Please copy each line of the data that includes the string "server".

[Supplied data Boundary: Start]

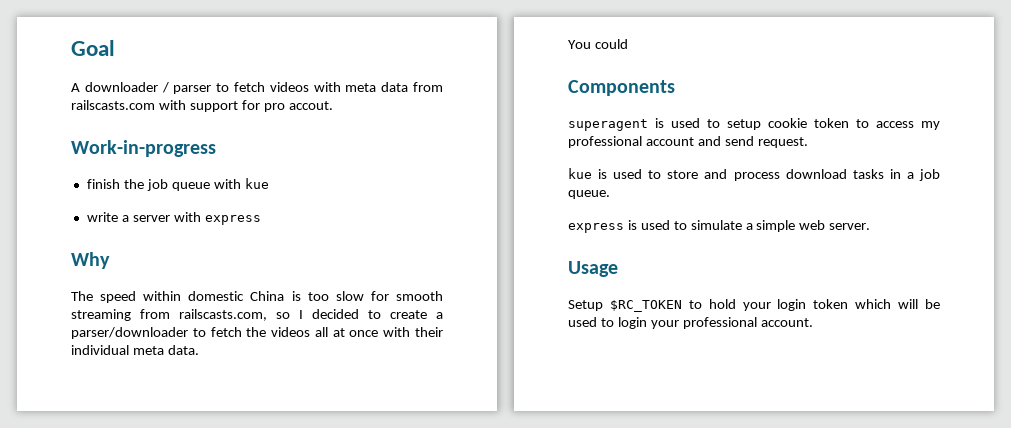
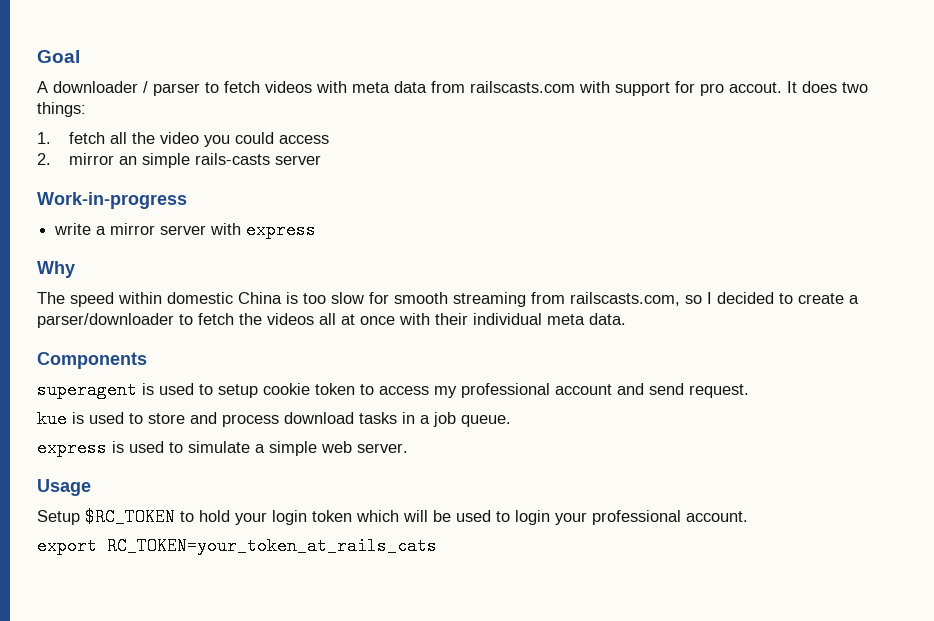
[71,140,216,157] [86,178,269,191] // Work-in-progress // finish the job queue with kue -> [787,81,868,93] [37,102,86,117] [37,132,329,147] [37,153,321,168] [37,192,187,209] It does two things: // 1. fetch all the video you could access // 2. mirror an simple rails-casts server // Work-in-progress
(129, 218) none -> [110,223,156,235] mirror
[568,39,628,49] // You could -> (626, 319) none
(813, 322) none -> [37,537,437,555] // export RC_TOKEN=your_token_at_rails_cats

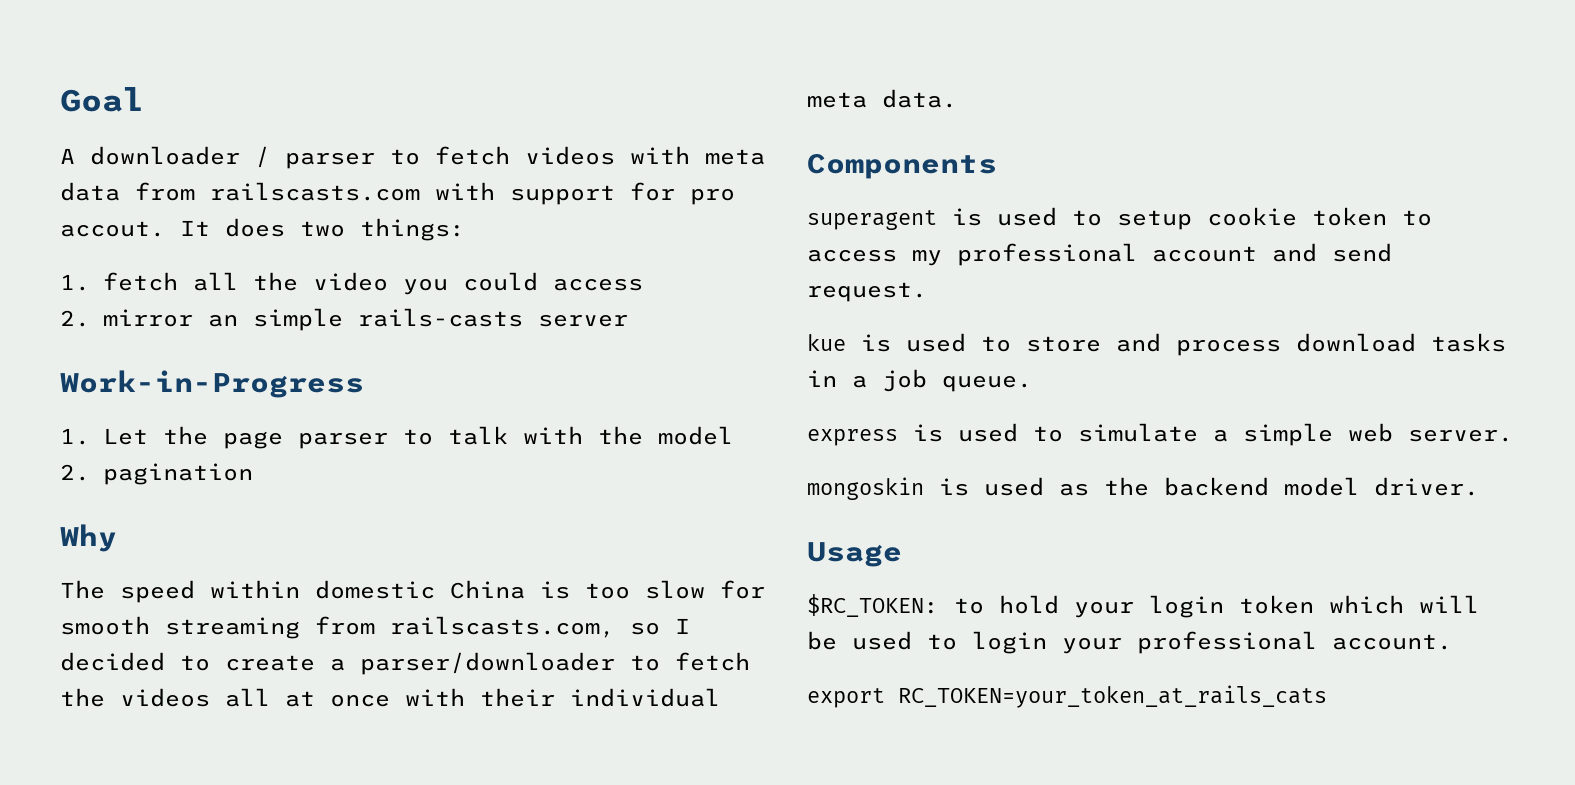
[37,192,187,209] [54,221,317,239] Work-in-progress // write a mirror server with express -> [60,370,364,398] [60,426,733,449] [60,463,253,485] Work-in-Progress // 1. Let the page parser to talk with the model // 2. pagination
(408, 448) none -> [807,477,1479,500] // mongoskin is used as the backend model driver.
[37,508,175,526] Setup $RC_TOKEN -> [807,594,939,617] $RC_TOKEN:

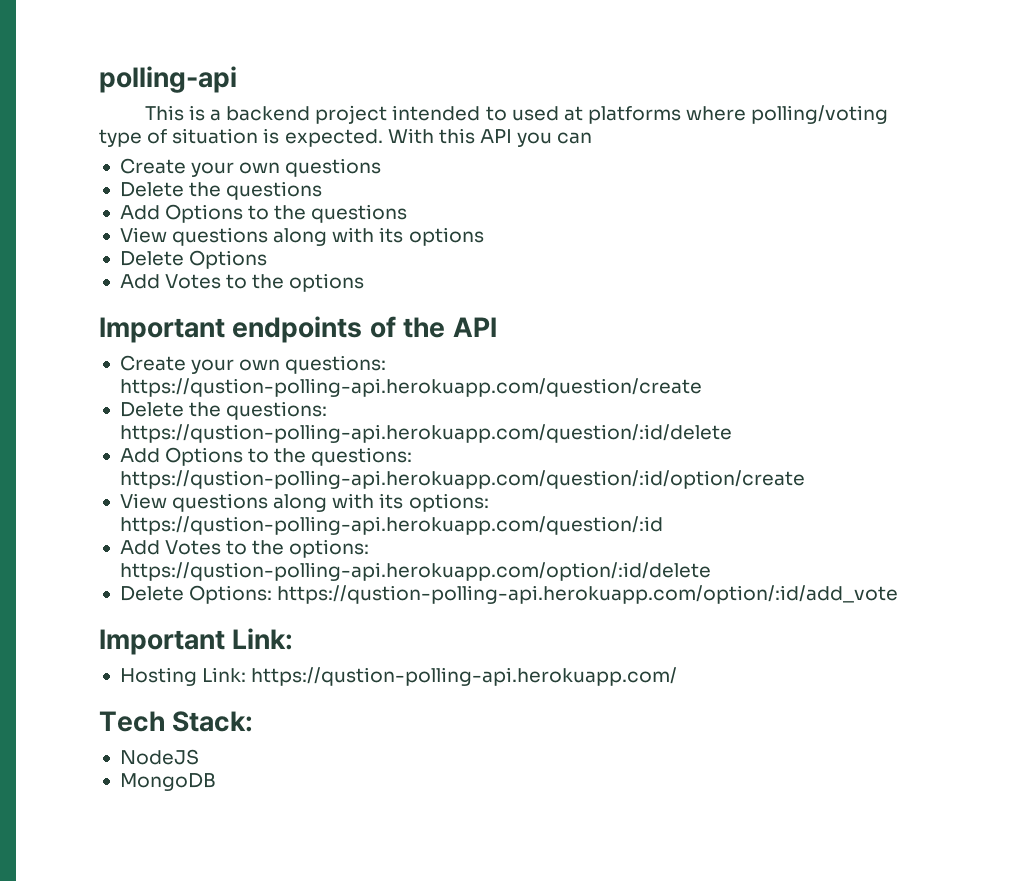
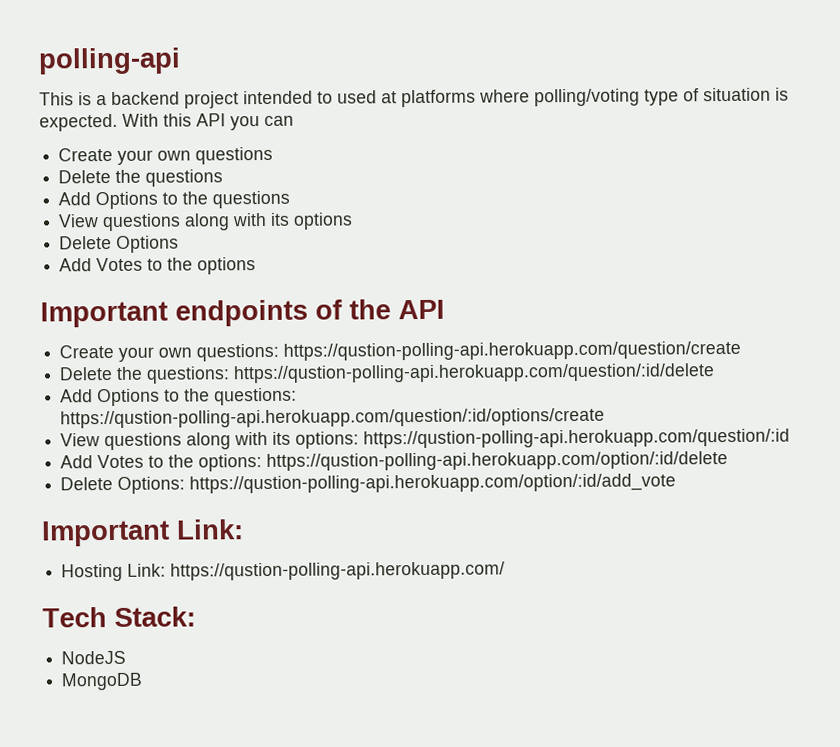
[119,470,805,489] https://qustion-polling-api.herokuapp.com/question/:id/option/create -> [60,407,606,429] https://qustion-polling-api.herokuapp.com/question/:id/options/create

[Supplied data Boundary: End]

__Solution to the problem__.
[71,140,216,157] [86,178,269,191] // Work-in-progress // finish the job queue with kue -> [787,81,868,93] [37,102,86,117] [37,132,329,147] [37,153,321,168] [37,192,187,209] It does two things: // 1. fetch all the video you could access // 2. mirror an simple rails-casts server // Work-in-progress
[37,192,187,209] [54,221,317,239] Work-in-progress // write a mirror server with express -> [60,370,364,398] [60,426,733,449] [60,463,253,485] Work-in-Progress // 1. Let the page parser to talk with the model // 2. pagination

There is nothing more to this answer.